Pembelajaran Terpandu

Untuk diskusi, metode asli pembelajaran mesin diusulkan. Kemampuan untuk belajar secara singkat, sampel terorganisir diasumsikan. Mungkin relevan di area yang tidak memiliki data besar.

Pertanyaan sentral :

Dalam kondisi apa sejumlah contoh input-output terbatas mengembalikan program secara unik ?

Formalisme :

Kami menyebut pemrogram empat kali lipat {PRG, IN, OUT, COMPUTE}, di mana PRG, IN dan OUT adalah huruf, PRG *, IN *, OUT * adalah kumpulan kata di dalamnya. KOMPUTE - fungsi yang cocok dengan sepasang kata dari PRG dan IN kata dari OUT
KOMPUTE: PRG * × IN * → OUT *. Atau:

output = KOMPUTE (program, input)

(Saya)


di mana program, input, output adalah kata dalam PRG *, IN *, OUT *, masing-masing.

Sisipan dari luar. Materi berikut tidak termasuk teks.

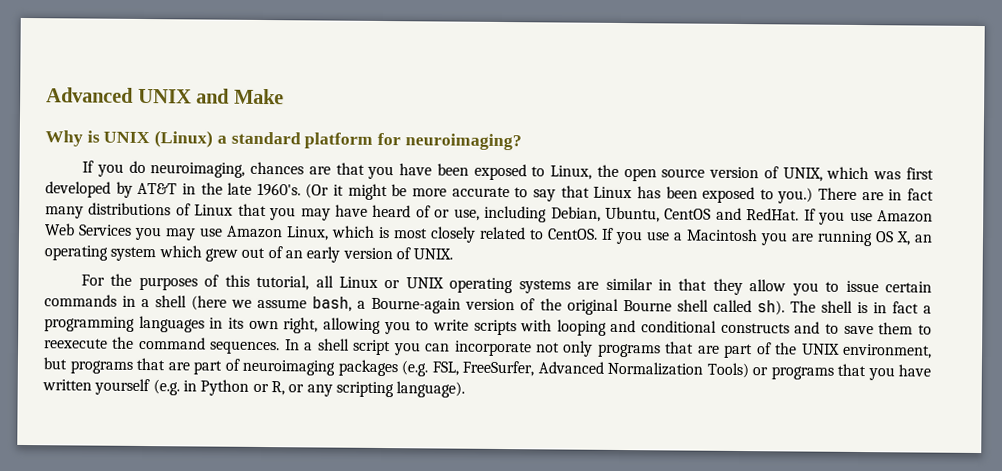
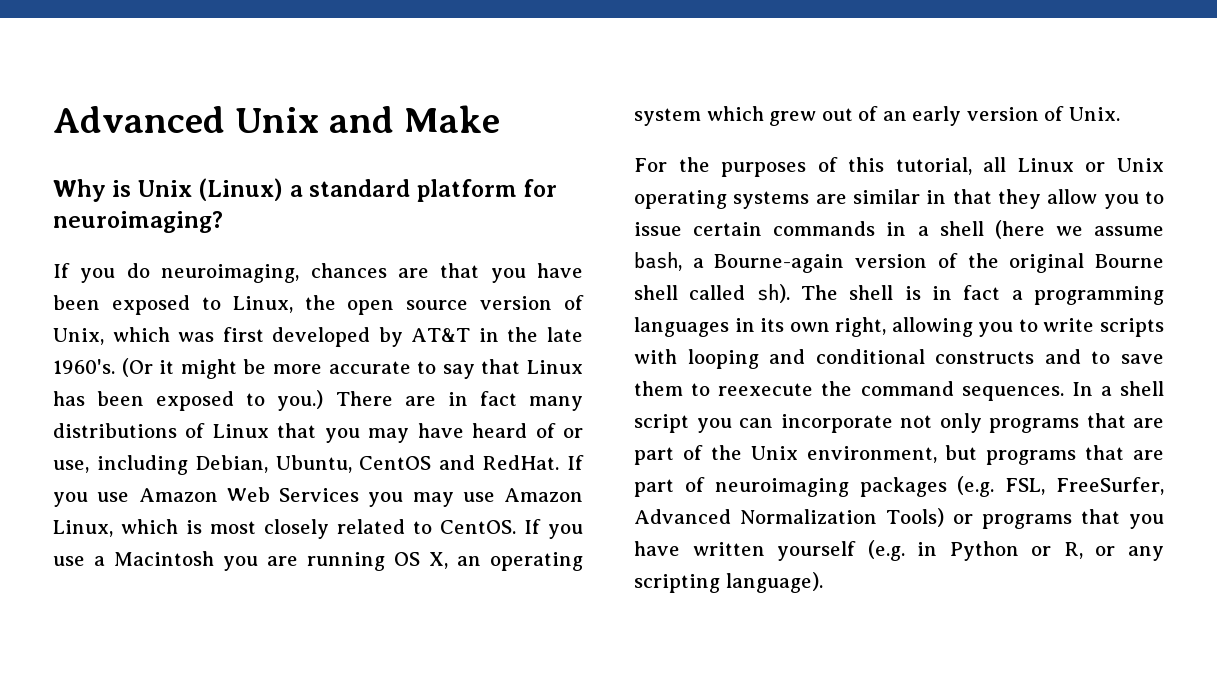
[46,87,192,104] Advanced UNIX -> [53,106,319,133] Advanced Unix
[103,131,151,144] UNIX -> [137,180,192,197] Unix
[782,167,823,182] UNIX, -> [53,328,104,345] Unix,
[413,248,454,260] UNIX. -> [1068,107,1120,121] Unix.
[405,277,444,289] UNIX -> [1117,158,1164,172] Unix
[801,343,840,355] UNIX -> [750,446,798,460] Unix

Programmer COMPUTE bersifat universal jika untuk fungsi yang dapat dihitung dari IN ke OUT, ada program dari PRG yang mengimplementasikannya.

Contohnya adalah pasangan (input, output) ∈ {IN * × OUT *} untuk mana kesetaraan (I) berlaku. Contoh contoh akan disebut set yang terbatas dari mereka.

Biarkan program ∈ PRG *. Kami akan memanggil simbol α dari program signifikan jika ada contoh untuk itu di area definisi program yang kesetaraan (I) dapat dilanggar ketika α diganti dengan simbol lain dari PRG.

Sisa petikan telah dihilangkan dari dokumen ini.